For a glimpse of the benefits this can bring, witness the work of my colleague, Declan Butler, a journalist at Nature. While covering the subject of avian flu, it came to his attention that information about global outbreaks was fragmented, incompatible, and often confidential. So he took it upon himself to gather what data he could, merge it together and provide it in the form of a KML file, the data format used by Google Earth.69 Shortly afterwards he overlaid poultry density data.70 This not only meant the information was now available in one place, it also made it much more readily comprehensible to experts and non-experts alike. Imagine the benefits if this approach, largely the work of one man, was replicated across all of science.

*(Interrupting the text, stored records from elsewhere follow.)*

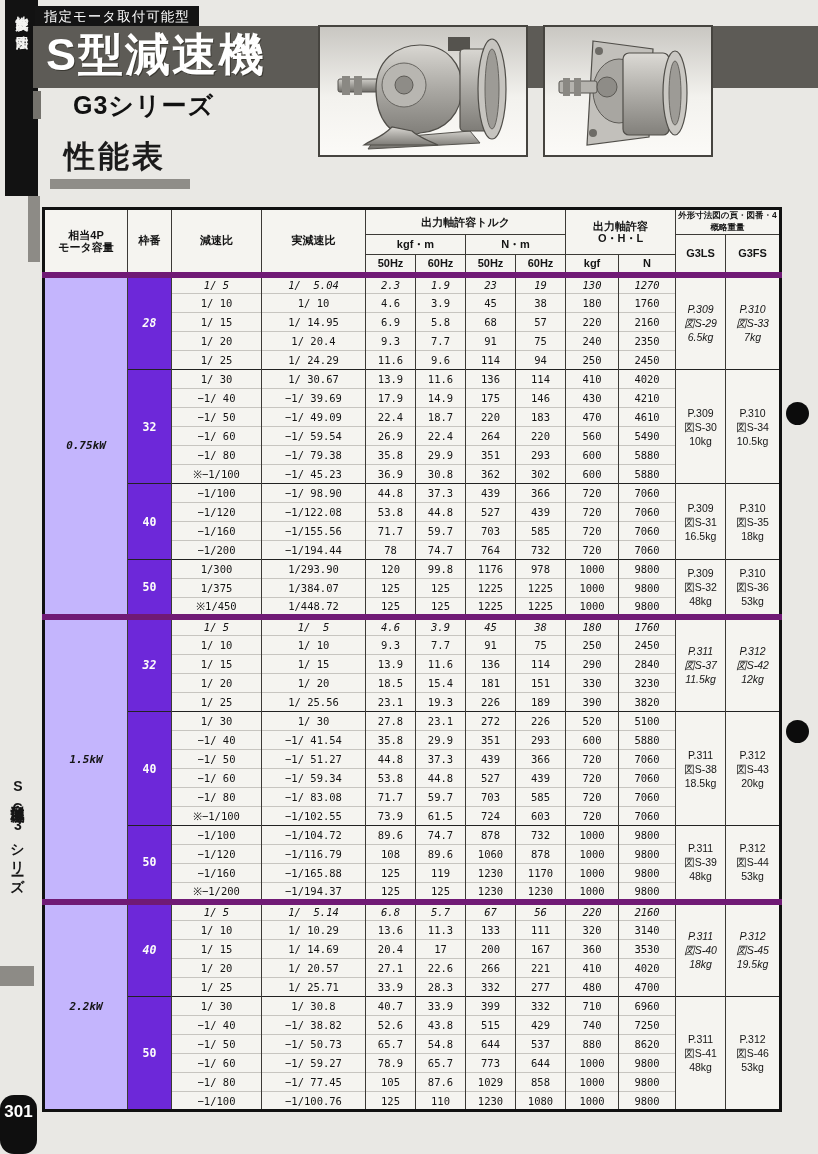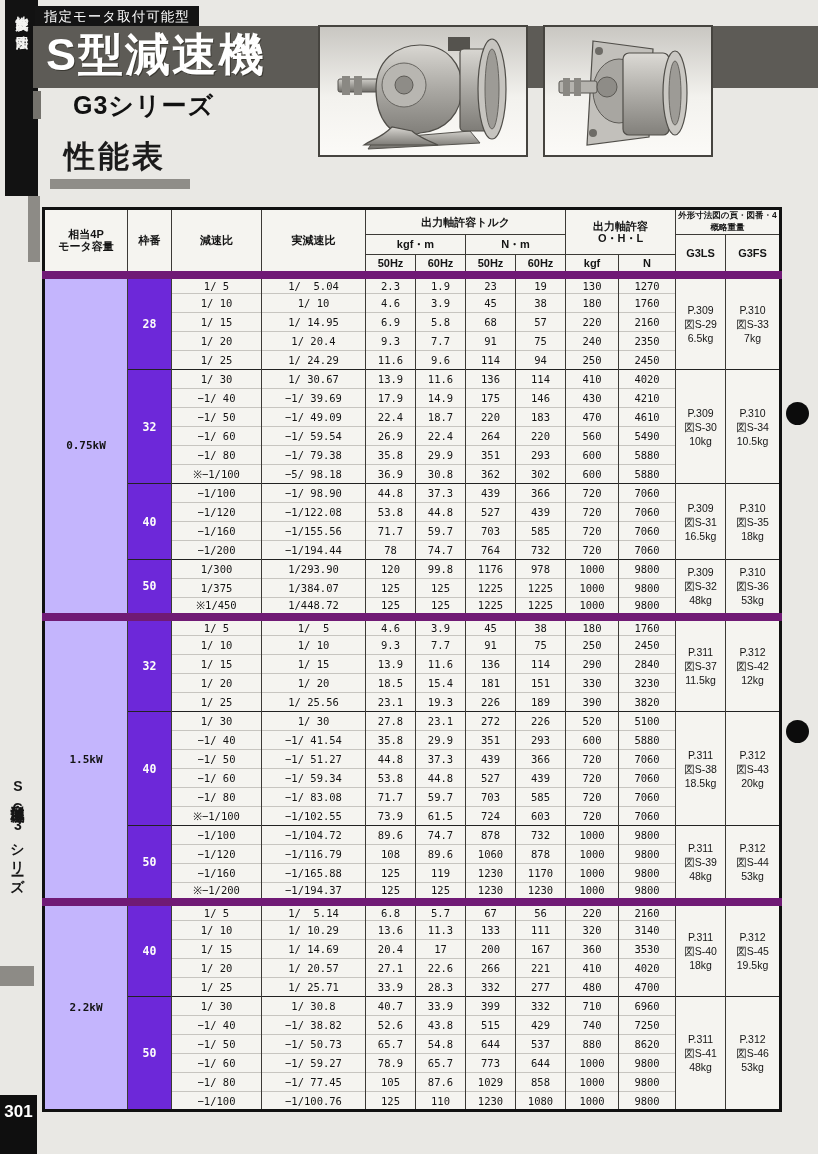"1/ 5" .perf-table tbody tr.section-start td { border-top: 8px solid #701a75 -> 6px solid #701a75; font-style: none -> italic }
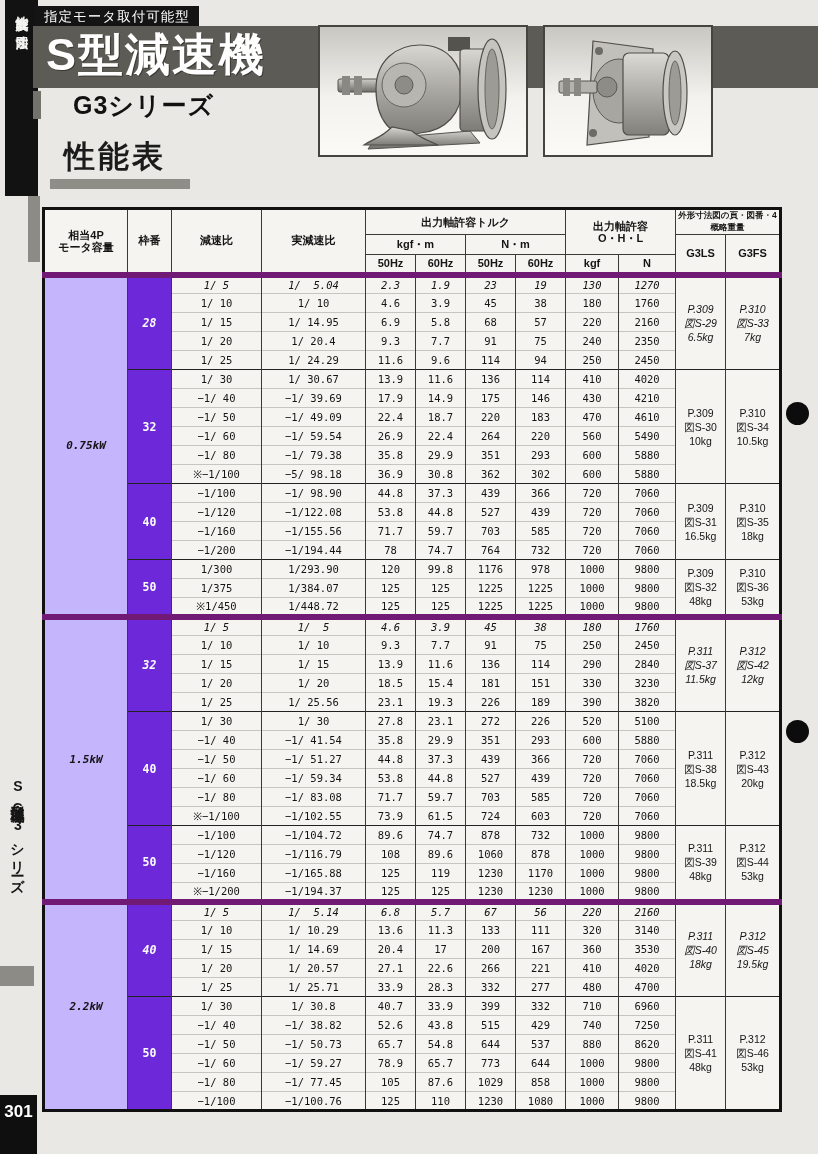"−5/ 98.18" td.ratio-cell { text: 5/ 98.18 -> 1/ 45.23 }
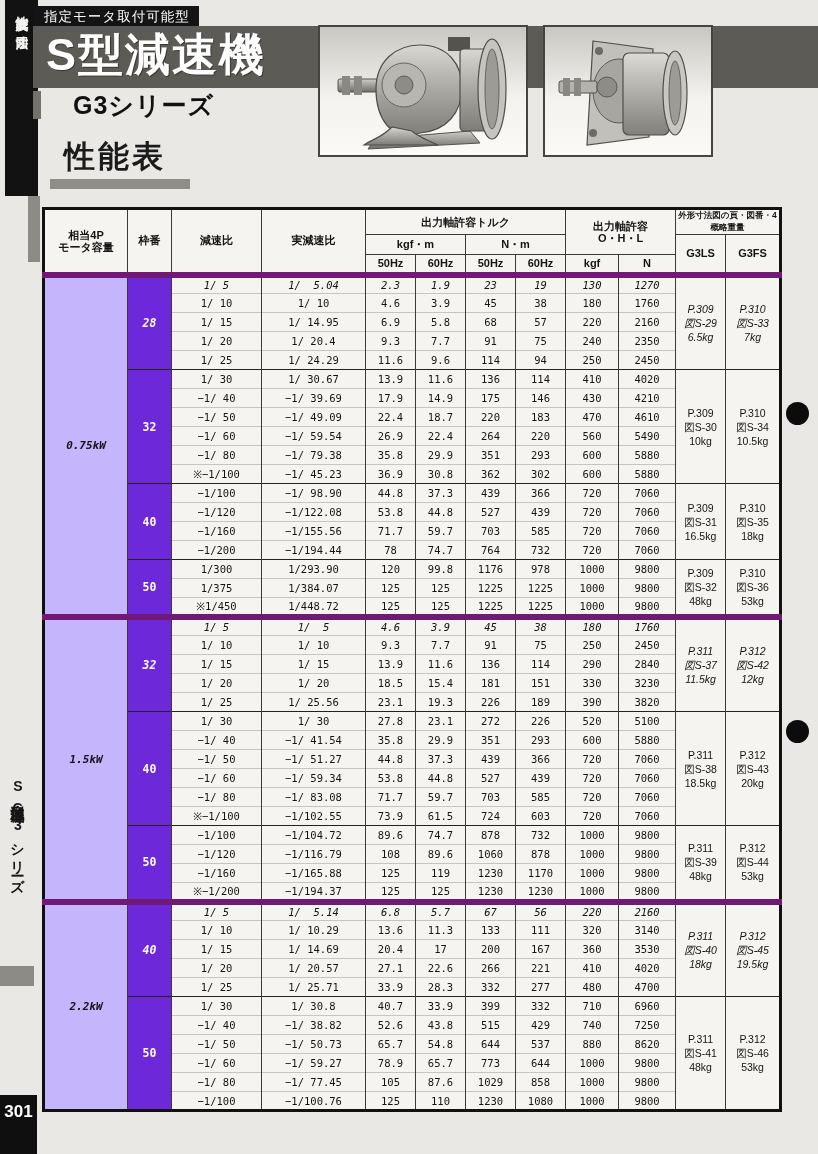"301" .page-number-box { border-radius: none -> 14px }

Wither the scientific web?

Over the last 10 years or so, much of the discussion about the impact of the web on science – particularly among publishers – has been about the way in which it will change scientific journals. Sure enough, these have migrated online with huge commensurate improvements in accessibility and utility. For all but a very small number of widely read titles, the day of the print journal seems to be almost over. Yet to see this development as the major impact of the web on science would be extremely narrow-minded – equivalent to viewing the web primarily as an efficient PDF distribution network. Though it will take longer to have its full effect, the web's major impact will be on the way that science itself is practiced.

The barriers to full-scale adoption are not only (or even mainly) technical, but rather social and psychological. This makes the timings almost impossible to predict, but the long-term trends are already unmistakable: greater specialization in research, more immediate and open information-sharing, a reduction in the size of the 'minimum publishable unit,' productivity measures that look beyond journal publication records, a blurring of the boundaries between journals and databases, reinventions of the roles of publishers and editors, greater use of audio and video, more virtual meetings. And most important of all, arising from this gradual but inevitable embracement of technology, an increase in rate at which new discoveries are made and exploited for our benefit and that of the world we inhabit.

References
1Now called the Web 2.0 Summit – www.web2summit.com/
2O'Reilly, T. "What Is Web 2.0.?" www.oreillynet.com/pub/a/oreilly/tim/news/2005/09/30/what-is-web-20.ht..., 2005.
3O'Reilly, T. Architecture of Participation. www.oreillynet.com/pub/wlg/3017/, 2003.
4Berners-Lee, T. "Weaving the Web," Texere (London), 2000.
5Sifry, D. "The State of the Live Web," www.sifry.com/alerts/archives/000493.html, 2007.
6Nielsen, J. A Billion Internet Users. www.useit.com/alertbox/internet_growth.html, 2005.
7Nature Publishing Group estimate.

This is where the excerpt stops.